On the client we check::::

rows = [array]
numb_rows = length(rows)
if rows_retrieved < 10000:
    then we got all rows
else:
    # we keep track of the timestamp of the last row
    last_row_timestamp = rows[-1]["timestamp"]

Then we use the last_row_timestamp to make the following queries:

select * from test where group = group and shardid =1 and timestamp > last_row_timestamp and timestamp < ‘2020-01-15 19:30:00’ LIMIT 1000;

^^ Note, we don’t use OFFSET because it’s inefficient on large values. Always keep track of last-row timestamp and do a range query.

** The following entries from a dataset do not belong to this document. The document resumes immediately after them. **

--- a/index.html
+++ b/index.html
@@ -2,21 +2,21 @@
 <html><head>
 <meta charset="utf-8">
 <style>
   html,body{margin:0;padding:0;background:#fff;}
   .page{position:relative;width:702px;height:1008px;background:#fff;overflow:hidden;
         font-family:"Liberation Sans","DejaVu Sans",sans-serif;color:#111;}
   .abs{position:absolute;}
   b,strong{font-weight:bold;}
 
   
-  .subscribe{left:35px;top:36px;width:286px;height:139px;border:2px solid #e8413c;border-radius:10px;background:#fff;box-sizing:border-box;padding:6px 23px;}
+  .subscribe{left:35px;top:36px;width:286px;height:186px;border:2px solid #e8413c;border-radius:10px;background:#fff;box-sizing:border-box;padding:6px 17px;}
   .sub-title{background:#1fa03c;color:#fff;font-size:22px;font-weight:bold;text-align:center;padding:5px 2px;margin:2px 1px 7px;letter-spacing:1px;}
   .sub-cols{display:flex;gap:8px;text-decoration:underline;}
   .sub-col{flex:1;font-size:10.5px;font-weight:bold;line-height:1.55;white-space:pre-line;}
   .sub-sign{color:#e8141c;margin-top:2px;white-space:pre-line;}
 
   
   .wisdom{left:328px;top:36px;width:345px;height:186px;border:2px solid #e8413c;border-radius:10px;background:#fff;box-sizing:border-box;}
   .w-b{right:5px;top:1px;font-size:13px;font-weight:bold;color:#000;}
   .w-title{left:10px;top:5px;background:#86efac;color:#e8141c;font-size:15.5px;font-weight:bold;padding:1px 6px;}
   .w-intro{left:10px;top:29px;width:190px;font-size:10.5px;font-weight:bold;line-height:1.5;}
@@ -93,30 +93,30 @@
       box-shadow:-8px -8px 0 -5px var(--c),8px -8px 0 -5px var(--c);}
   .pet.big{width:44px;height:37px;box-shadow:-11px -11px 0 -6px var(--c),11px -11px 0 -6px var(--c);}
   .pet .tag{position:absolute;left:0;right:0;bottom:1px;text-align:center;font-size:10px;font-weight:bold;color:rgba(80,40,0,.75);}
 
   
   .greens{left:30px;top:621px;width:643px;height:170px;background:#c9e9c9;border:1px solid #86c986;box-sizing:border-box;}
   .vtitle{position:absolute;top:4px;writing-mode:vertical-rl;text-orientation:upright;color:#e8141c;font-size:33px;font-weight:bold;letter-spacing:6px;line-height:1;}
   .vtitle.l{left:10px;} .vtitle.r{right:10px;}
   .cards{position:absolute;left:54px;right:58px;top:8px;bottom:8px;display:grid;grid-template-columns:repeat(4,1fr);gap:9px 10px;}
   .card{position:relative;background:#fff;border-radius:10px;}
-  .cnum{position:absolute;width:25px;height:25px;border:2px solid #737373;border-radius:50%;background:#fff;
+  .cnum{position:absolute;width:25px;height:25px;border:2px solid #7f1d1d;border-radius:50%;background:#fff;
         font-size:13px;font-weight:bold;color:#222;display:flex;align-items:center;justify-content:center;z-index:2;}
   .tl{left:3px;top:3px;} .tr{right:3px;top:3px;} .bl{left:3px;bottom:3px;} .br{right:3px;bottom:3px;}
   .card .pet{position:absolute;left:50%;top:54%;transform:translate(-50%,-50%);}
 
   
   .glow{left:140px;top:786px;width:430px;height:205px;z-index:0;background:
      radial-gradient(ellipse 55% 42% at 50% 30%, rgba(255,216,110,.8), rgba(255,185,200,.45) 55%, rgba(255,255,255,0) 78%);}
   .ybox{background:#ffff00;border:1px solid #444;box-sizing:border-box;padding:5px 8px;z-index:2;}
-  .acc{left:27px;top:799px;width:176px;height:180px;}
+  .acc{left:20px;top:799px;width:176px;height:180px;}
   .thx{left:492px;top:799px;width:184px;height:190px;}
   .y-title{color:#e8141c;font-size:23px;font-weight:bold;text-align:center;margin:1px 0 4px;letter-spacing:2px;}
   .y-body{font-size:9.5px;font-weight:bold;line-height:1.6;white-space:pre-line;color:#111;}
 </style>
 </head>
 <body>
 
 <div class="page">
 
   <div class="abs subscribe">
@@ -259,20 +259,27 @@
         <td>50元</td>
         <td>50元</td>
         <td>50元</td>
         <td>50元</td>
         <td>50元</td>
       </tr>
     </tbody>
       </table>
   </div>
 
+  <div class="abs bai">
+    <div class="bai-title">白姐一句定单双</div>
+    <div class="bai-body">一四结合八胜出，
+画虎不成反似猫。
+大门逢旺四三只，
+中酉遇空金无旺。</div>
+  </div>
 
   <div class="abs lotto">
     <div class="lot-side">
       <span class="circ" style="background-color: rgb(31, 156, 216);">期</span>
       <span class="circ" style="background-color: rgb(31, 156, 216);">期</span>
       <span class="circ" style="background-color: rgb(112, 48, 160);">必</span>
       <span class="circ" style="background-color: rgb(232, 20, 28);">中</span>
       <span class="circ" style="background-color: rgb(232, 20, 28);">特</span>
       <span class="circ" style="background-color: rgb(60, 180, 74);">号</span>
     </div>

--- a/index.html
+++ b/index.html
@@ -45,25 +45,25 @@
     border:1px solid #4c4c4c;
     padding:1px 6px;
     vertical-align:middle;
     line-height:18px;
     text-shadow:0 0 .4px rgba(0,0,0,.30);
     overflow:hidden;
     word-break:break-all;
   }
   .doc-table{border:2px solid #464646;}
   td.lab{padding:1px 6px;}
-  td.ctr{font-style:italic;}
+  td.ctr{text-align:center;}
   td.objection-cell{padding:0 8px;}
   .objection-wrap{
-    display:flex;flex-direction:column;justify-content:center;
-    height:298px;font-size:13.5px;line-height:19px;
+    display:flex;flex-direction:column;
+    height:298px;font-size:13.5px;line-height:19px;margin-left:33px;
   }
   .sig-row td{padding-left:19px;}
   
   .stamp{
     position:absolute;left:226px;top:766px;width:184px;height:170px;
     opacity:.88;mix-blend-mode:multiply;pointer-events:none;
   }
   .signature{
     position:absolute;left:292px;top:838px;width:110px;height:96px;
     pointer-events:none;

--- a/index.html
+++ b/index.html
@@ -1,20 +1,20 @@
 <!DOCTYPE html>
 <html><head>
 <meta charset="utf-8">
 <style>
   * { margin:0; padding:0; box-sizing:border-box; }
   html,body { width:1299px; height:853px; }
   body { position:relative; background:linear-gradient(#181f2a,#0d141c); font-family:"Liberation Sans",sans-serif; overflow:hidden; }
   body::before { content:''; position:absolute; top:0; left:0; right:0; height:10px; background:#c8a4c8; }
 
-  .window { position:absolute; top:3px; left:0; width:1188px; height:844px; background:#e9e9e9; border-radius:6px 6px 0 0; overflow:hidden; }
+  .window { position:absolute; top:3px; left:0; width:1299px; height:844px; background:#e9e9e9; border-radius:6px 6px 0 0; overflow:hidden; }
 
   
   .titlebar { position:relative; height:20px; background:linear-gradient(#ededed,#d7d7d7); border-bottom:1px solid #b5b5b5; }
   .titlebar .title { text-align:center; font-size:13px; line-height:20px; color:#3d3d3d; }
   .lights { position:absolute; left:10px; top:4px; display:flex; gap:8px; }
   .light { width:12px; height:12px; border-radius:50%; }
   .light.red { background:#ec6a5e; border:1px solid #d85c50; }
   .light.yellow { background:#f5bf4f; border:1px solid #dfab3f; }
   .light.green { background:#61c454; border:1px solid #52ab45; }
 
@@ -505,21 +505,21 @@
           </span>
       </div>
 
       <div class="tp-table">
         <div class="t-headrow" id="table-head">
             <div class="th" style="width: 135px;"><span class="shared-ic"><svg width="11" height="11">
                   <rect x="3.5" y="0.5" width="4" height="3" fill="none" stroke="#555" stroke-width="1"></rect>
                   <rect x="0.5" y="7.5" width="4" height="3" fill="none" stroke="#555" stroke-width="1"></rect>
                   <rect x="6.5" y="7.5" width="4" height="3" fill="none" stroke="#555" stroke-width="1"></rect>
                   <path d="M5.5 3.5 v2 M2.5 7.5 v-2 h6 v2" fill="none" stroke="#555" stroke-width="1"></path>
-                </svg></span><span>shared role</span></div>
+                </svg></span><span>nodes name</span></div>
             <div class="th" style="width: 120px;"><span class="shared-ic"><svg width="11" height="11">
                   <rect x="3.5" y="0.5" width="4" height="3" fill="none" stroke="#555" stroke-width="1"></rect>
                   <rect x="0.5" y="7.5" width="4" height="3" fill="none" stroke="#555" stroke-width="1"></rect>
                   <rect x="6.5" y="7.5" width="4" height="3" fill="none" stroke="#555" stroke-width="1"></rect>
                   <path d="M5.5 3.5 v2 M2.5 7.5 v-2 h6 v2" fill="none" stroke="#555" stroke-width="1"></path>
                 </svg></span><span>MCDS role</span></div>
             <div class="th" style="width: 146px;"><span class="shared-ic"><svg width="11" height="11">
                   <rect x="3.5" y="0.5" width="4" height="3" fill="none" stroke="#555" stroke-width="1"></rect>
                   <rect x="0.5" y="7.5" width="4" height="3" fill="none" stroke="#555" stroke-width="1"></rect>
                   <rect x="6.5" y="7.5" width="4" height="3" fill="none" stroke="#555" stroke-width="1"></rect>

^^ If you can change the schema, it’s usually better to store timestamp as DESC for insertion/reading performance if it’s a timeseries.

With your current schema:::
With your current schema, you do the same logic EXCEPT you also filter on identifier, because we’ll use that to do an efficient scan on the data:

select * from test where group = group and shardid =1 AND identifier < last_row_identifier and timestamp > ‘2020-01-15 19:00:00’ and timestamp < ‘2020-01-15 19:30:00’ LIMIT 1000;

We do identifier < last_row_identifier, because the sort is ASC.

Hi @dorian_yugabyte
We defnitely need efficient query on identifier with time range
For the shard value count, not confirm the final value(maybe 16), depends on the performance,
Both shardid and group could be calculated or parsed from identifier
shardid = GetShardFrom(identifier), group = GetGroupFrom(identifier).

I suppose if we could add hour-precision value (timestamp_partition) as cluster key like below:

CREATE TABLE test (
group text,
shardid int,
timestamp_partition timestamp,
identifier text,
timestamp timestamp,// second-precision
fields jsonb,
PRIMARY KEY ((group,shardid ), timestamp_partition ,identifier, timestamp)
);

1:For group-timerange query:

select * from test where group=? and shardid=? and timestamp_partition>? and timestamp_partition<? and timestamp >? and timestamp<?

2:For identifier-timerange query:

select * from test where group=? and shardid=? and timestamp_partition>? and identifier=? and timestamp_partition<? and timestamp >? and timestamp<?

I’m not sure if this work and if this would affect the performance of the 2rd query.

Thank you.

What other values beside group and shardid does identifier include ?

How many rows do you expect for a partition (group_id, shard_id) ?

Do you have a guess where an identifier might be inside a timestamp range ?

I don’t see a good reason for timestamp_partition.

^ I’m trying to find a way without a secondary index. Worst case we’ll just create an index.

What other values beside group and shardid does identifier include ?

Itself, nothing else.

How many rows do you expect for a partition (group_id, shard_id) ?

Since it’s timeseries data, it will grow every day, I checked one sample about 200k for one patition(group,shardid) one day, the number could be larger.

Do you have a guess where an identifier might be inside a timestamp range ?

Not sure what you mean.

I don’t see a good reason for timestamp_partition .

I don’t know how yugabyte execute the query, just guess if it might speed up the query.

thanks.

After a chat with @Fulton_Fu we decided:

1st case was to query latest minutes of data. For this we create another table with PRIMARY KEY ((group,shardid ), timestamp, identifier) and TTL=180 and write to both tables. The low TTL will lower overhead of the additional table.

2nd case was to query a random 10-minutes timerange. This query would run occasionally on the backend with relaxed latency. We decided to implement by querying all the list of unique identifier and doing multiple batches of reads and merging on client side.